An array is often the input itself. However, sometimes when the input is a string we coerce it into an array to perform the necessary task. When dealing with an array, there are a few observations to make:

  1. Beware of Nested Loops A nested loop is sometimes unavoidable, but this results in O(n^2) runtime which is tough!

  2. Is the Array Sorted? If the array is sorted, you can likely take advantage of that and make a binary decision on each iteration whether to look to the left or the right. Two common strategies to take advantage of sorted arrays are sliding window and two pointer. The former entails looking at an entire subset of the array while the latter typically only requires looking at two elements. In both cases, a binary decision is made to go either left or right on the next iteration.

  3. Not all Sorts Are Equal The problem "Sort a given array" is possibly the most common of all. Many people have come up with excellent solutions to this problem. In many cases we rely on the native library's implementation of sort. However it shouldn't be taken for granted, and when performing a sort we should acknowledge what kind of cost is entailed in it.

Stacks and Queues

A queue is a list which operates in the opposite manner as a stack in relation to appending and lookup. The names of these data structures are apt in describing their behavior. When entering a queue, you cannot leave the queue until everyone in front of you has left. When adding to a stack of books, you can only access the last one you added until it is removed.

According to what one can read relative to when something was added to the list, stacks are last in, last out and queues are first in, first out.
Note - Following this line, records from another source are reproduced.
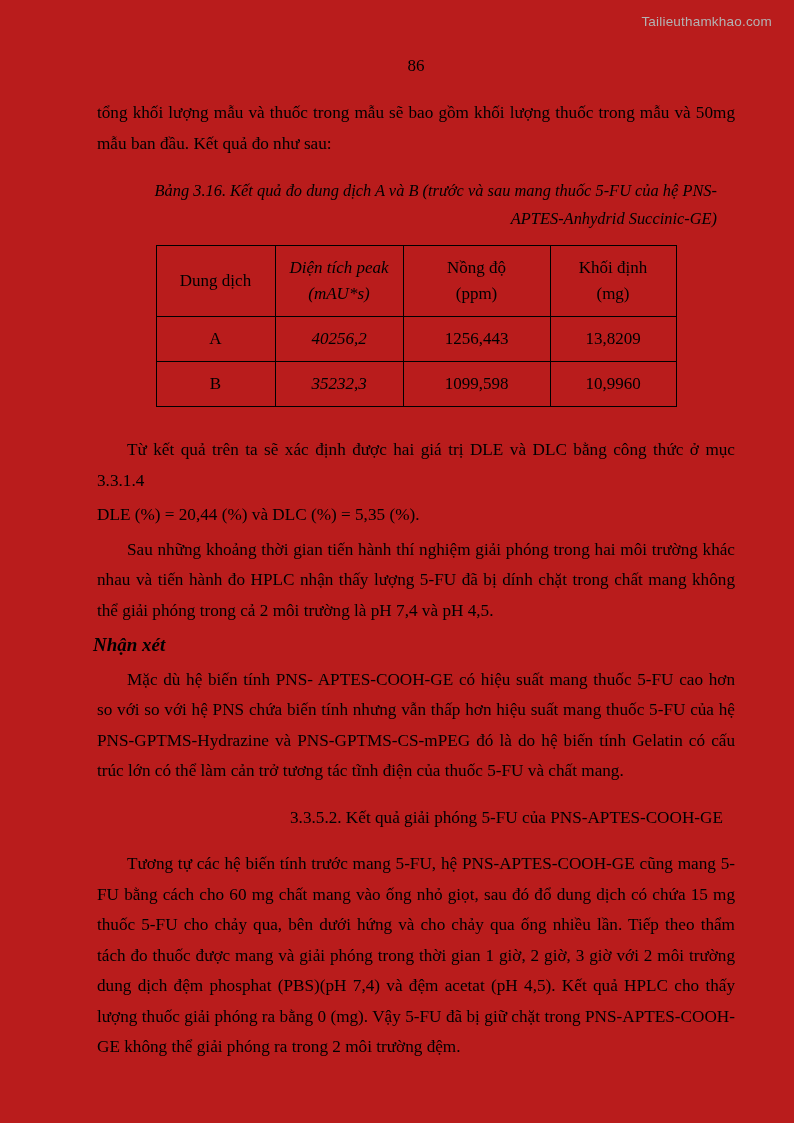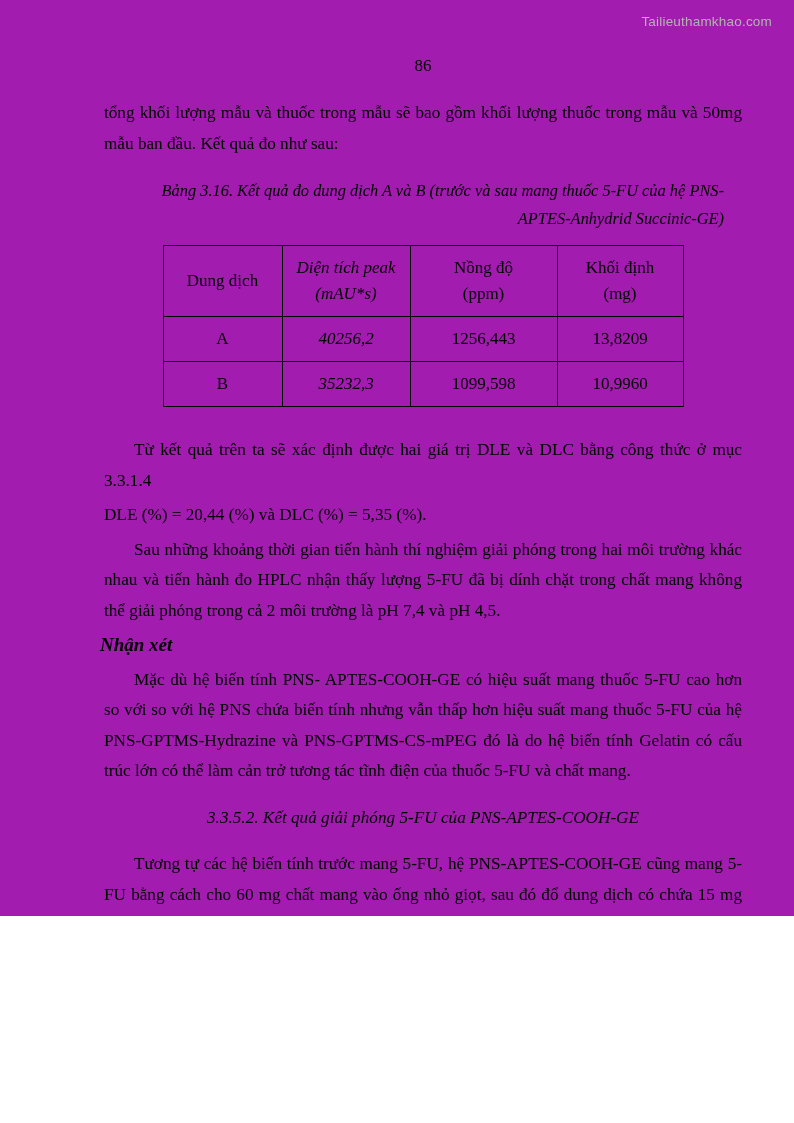"Tailieuthamkhao.com" .page { background: #a21caf -> #b91c1c; height: 916px -> 1123px }
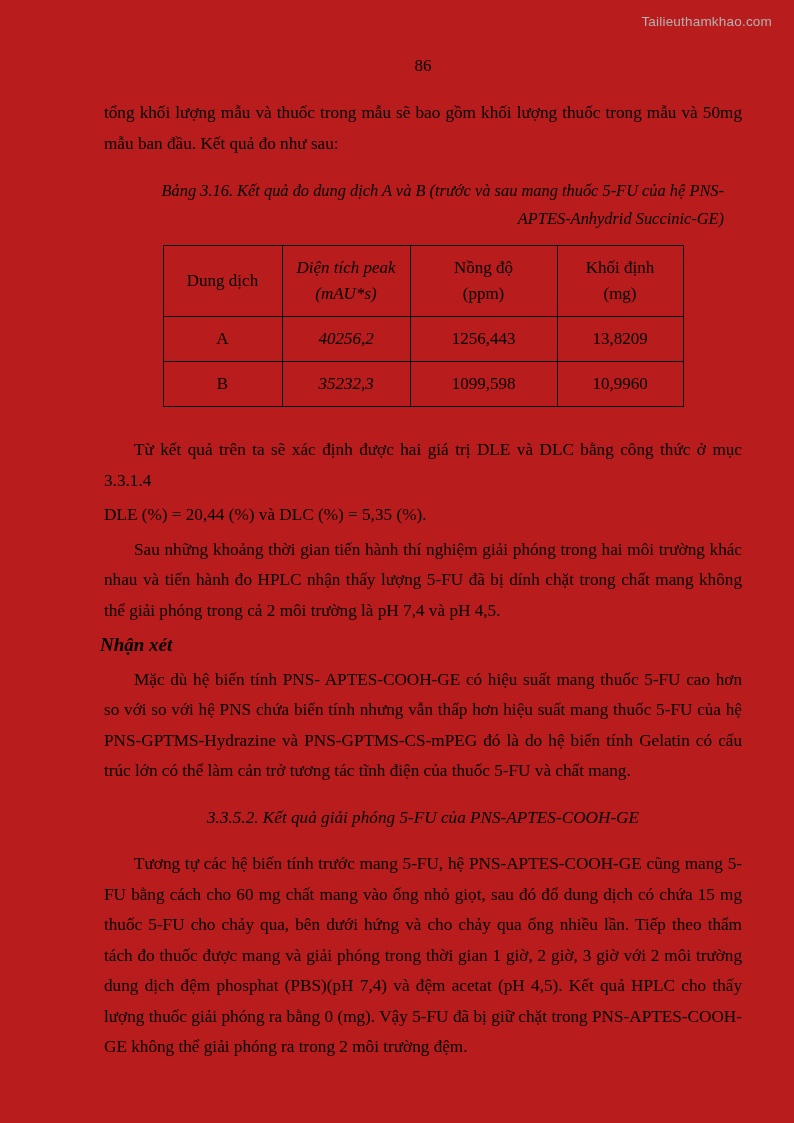"86" .content { left: 100px -> 93px }
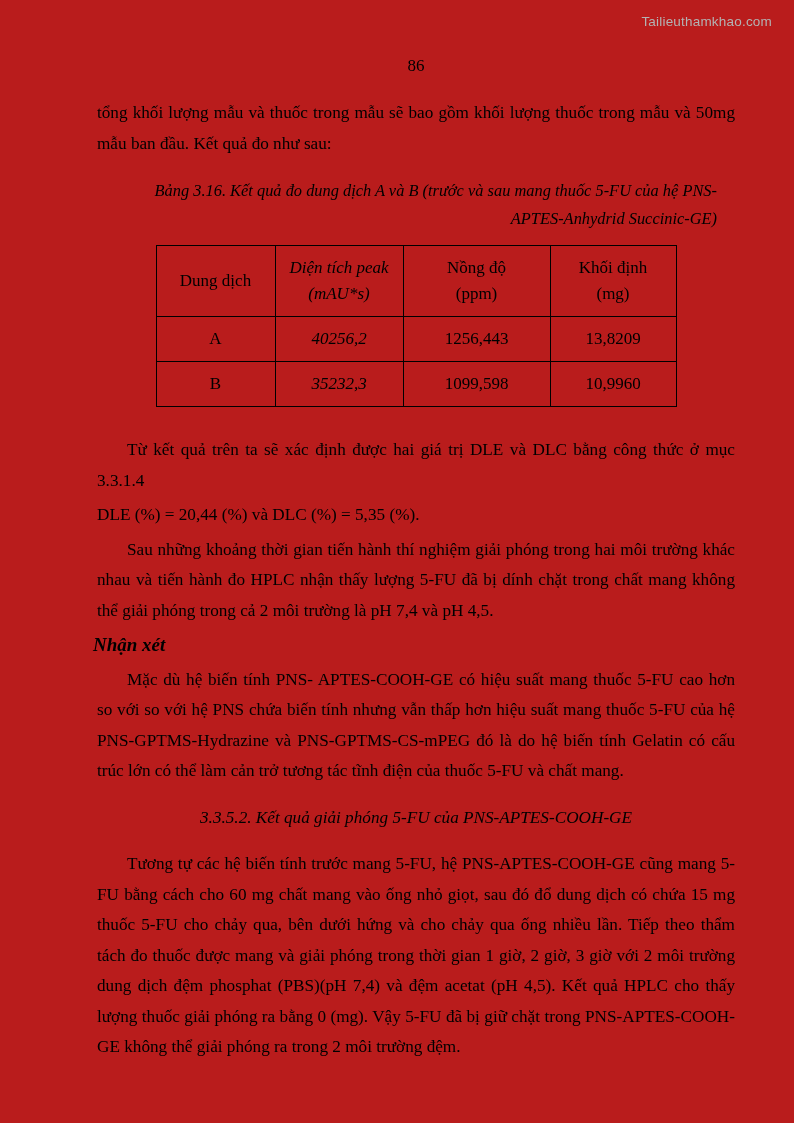"3.3.5.2. Kết quả giải phóng" .heading-i { font-style: italic -> none; text-align: center -> right }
In JavaScript, a stack uses pop whereas a queue uses shift:

  var input = [1,2,3];
  var stack = [];
  var queue = [];
  for (var i = 0; i < input.length; i++) {
    stack.push(input[i]);
    queue.push(input[i]);
  }
  // to read from a stack, you can only look at stack[stack.length - 1]
  stack.pop(); // => 3
  queue.shift(); // => 1

Hash Table (Or Hash Map)

A hash table or a hash map is a dictionary whose key is the result of a hash function. The value is an arbitrary data type. The main value of this data structure is the O(1) look up time. Often times this used in sync with an array results in a very common solution.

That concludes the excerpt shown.